Output the data unchanged and complete, minus the images.
::: Listed records
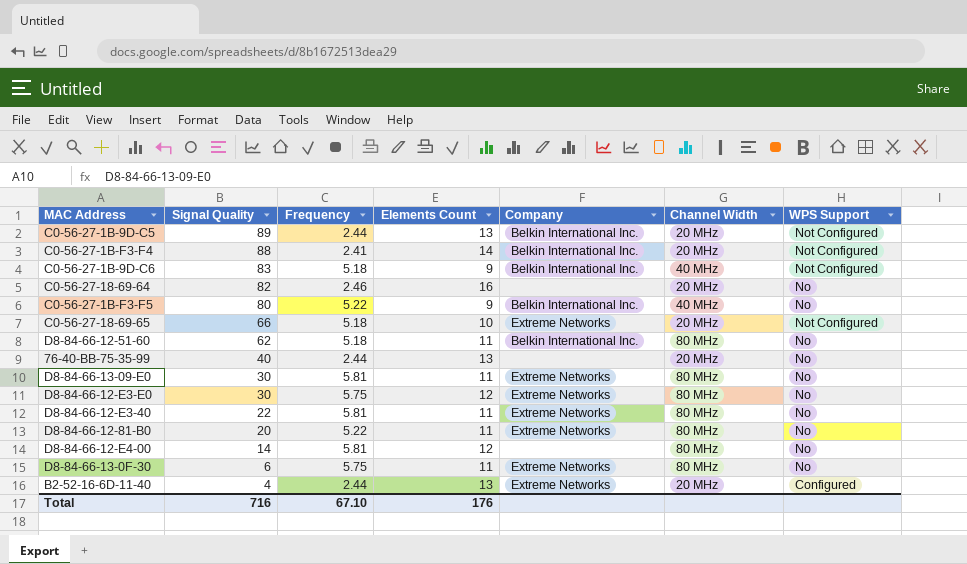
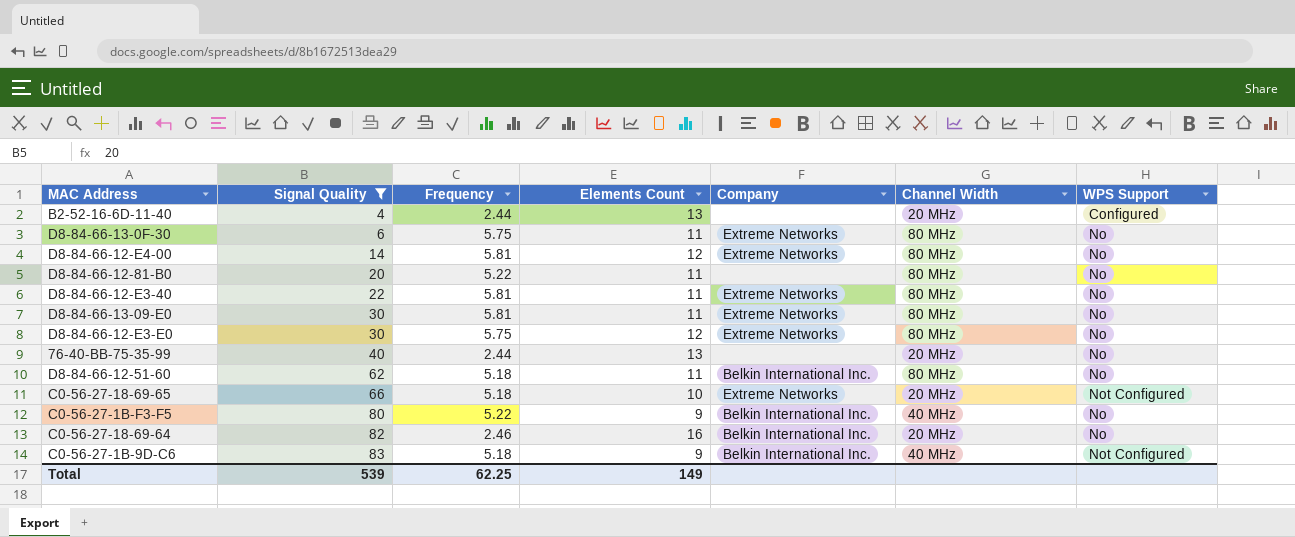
filter: none -> Signal Quality <= 83
row order: Signal Quality descending -> Signal Quality ascending
B2-52-16-6D-11-40 | Company: Extreme Networks -> none
D8-84-66-12-E4-00 | Company: none -> Extreme Networks
D8-84-66-12-81-B0 | Company: Extreme Networks -> none
C0-56-27-18-69-64 | Company: none -> Belkin International Inc.
Total | Signal Quality: 716 -> 539
Total | Frequency: 67.10 -> 62.25
Total | Elements Count: 176 -> 149

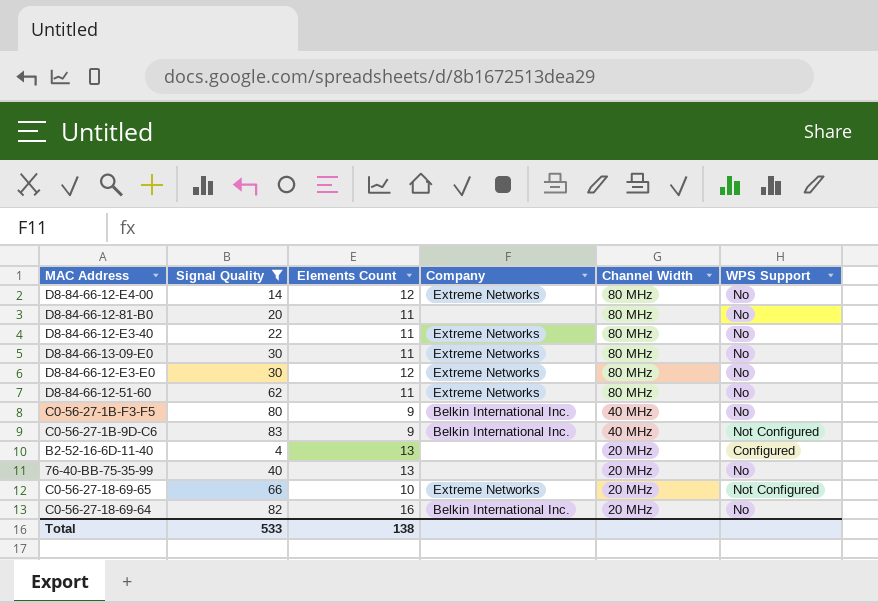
row order: Signal Quality ascending -> Channel Width descending
column Frequency | position: 3 -> none
row D8-84-66-13-0F-30: 6 | 5.75 | 11 | Extreme Networks | 80 MHz | No -> none
D8-84-66-12-51-60 | Company: Belkin International Inc. -> Extreme Networks
Total | Signal Quality: 539 -> 533
Total | Elements Count: 149 -> 138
::::::
Exercise response:
filter: none -> Signal Quality <= 83
row order: Signal Quality descending -> Signal Quality ascending
B2-52-16-6D-11-40 | Company: Extreme Networks -> none
D8-84-66-12-E4-00 | Company: none -> Extreme Networks
D8-84-66-12-81-B0 | Company: Extreme Networks -> none
C0-56-27-18-69-64 | Company: none -> Belkin International Inc.
Total | Signal Quality: 716 -> 539
Total | Frequency: 67.10 -> 62.25
Total | Elements Count: 176 -> 149

row order: Signal Quality ascending -> Channel Width descending
column Frequency | position: 3 -> none
row D8-84-66-13-0F-30: 6 | 5.75 | 11 | Extreme Networks | 80 MHz | No -> none
D8-84-66-12-51-60 | Company: Belkin International Inc. -> Extreme Networks
Total | Signal Quality: 539 -> 533
Total | Elements Count: 149 -> 138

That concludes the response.